To do – Pull out every line with the word "Terms" from the entries below.

Image comparison data
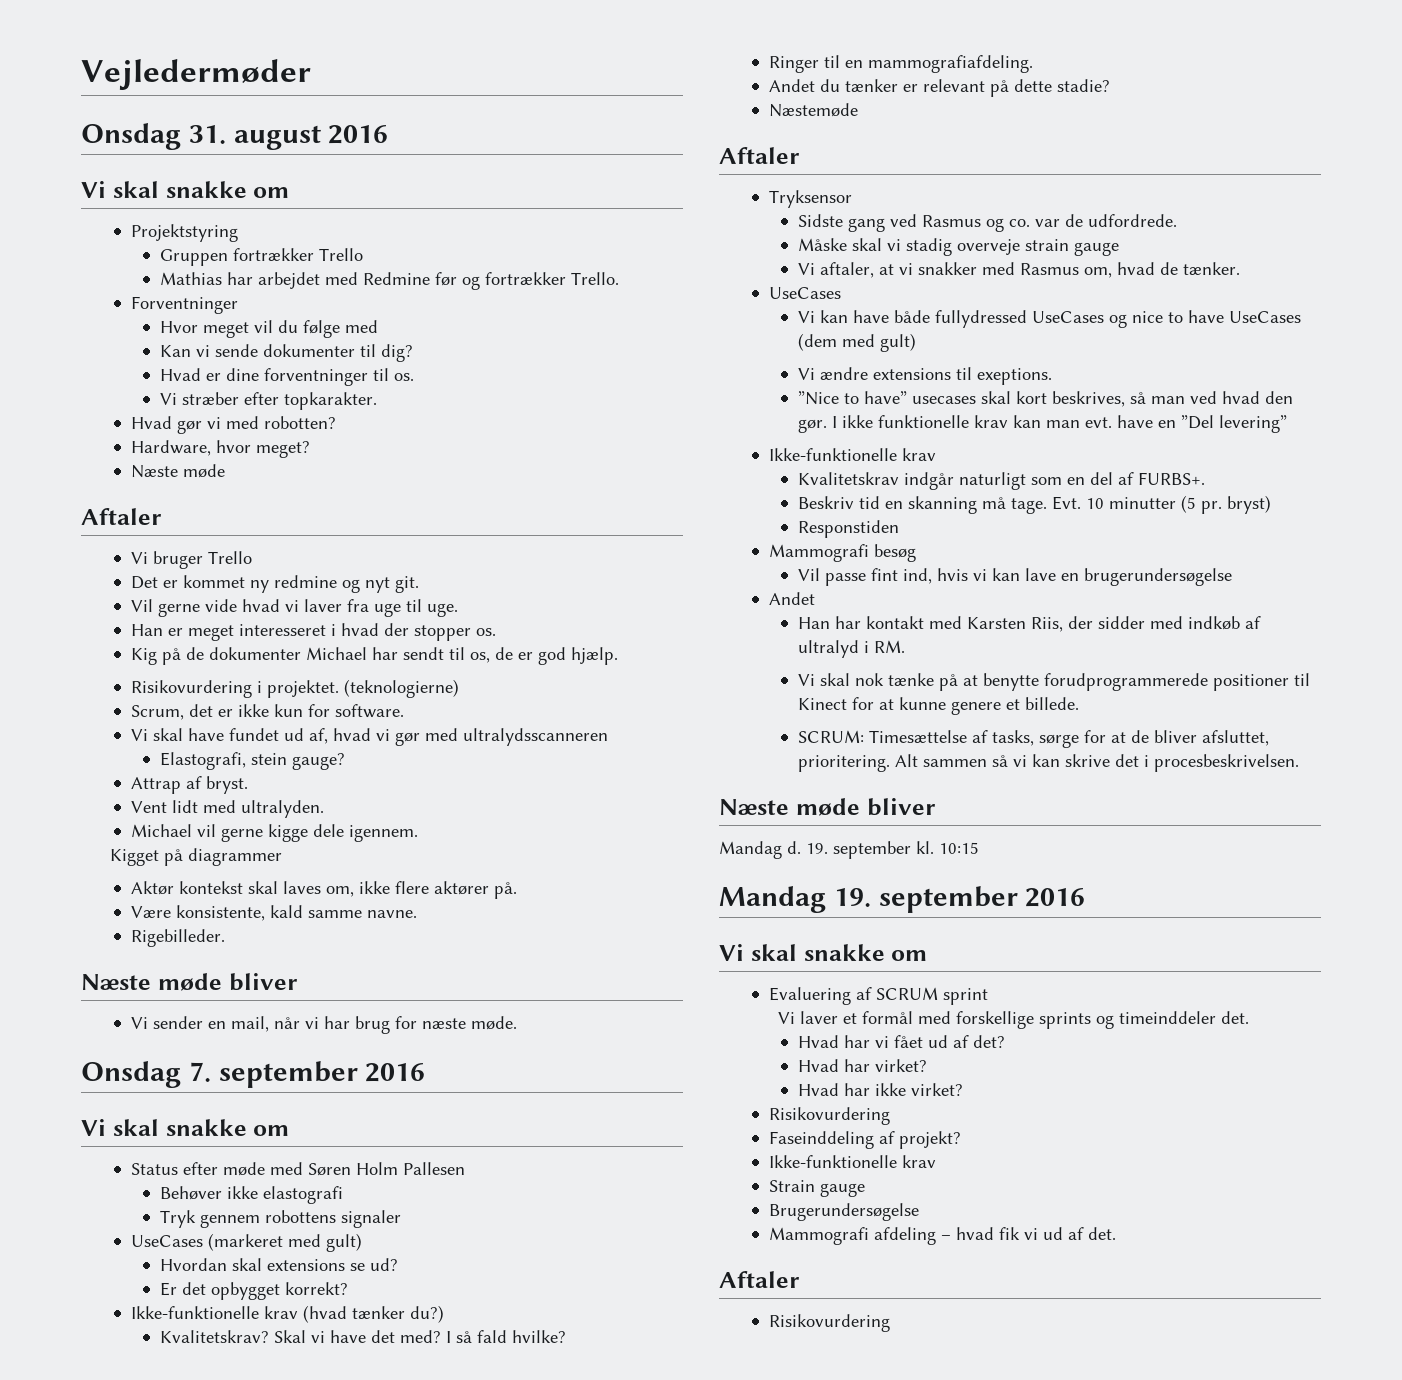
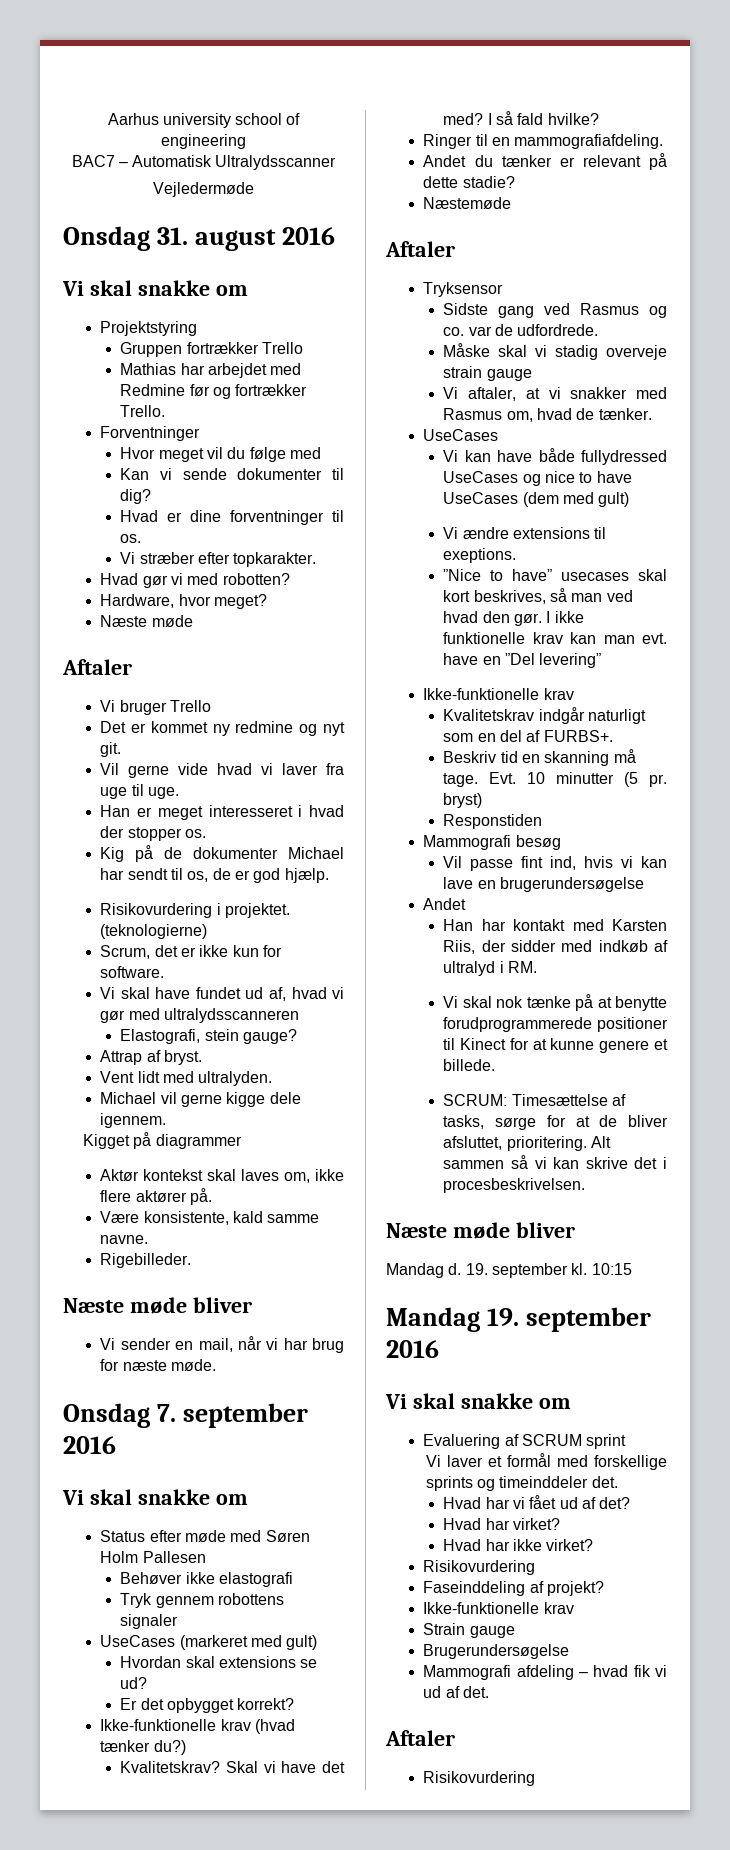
- Vejledermøder
+ Aarhus university school of engineering
+ BAC7 – Automatisk Ultralydsscanner
+ Vejledermøde

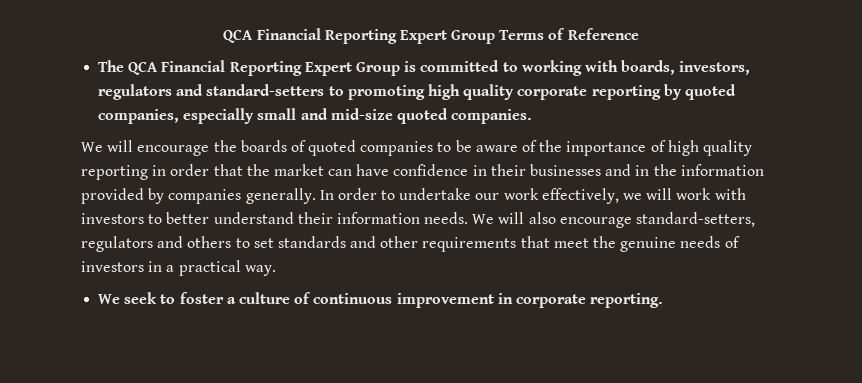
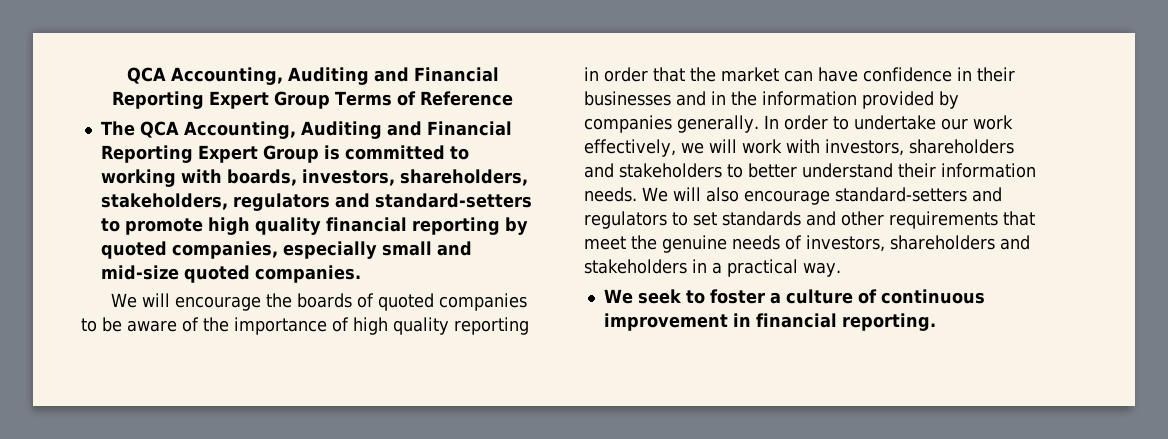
- QCA Financial Reporting Expert Group Terms of Reference
+ QCA Accounting, Auditing and Financial Reporting Expert Group Terms of Reference
- The QCA Financial Reporting Expert Group is committed to working with boards, investors, regulators and standard-setters to promoting high quality corporate reporting by quoted companies, especially small and mid-size quoted companies.
+ The QCA Accounting, Auditing and Financial Reporting Expert Group is committed to working with boards, investors, shareholders, stakeholders, regulators and standard-setters to promote high quality financial reporting by quoted companies, especially small and mid-size quoted companies.
- In order to undertake our work effectively, we will work with investors to better understand their information needs.
+ In order to undertake our work effectively, we will work with investors, shareholders and stakeholders to better understand their information needs.
- We will also encourage standard-setters, regulators and others to set standards and other requirements that meet the genuine needs of investors in a practical way.
+ We will also encourage standard-setters and regulators to set standards and other requirements that meet the genuine needs of investors, shareholders and stakeholders in a practical way.
- We seek to foster a culture of continuous improvement in corporate reporting.
+ We seek to foster a culture of continuous improvement in financial reporting.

Task solution –
- QCA Financial Reporting Expert Group Terms of Reference
+ QCA Accounting, Auditing and Financial Reporting Expert Group Terms of Reference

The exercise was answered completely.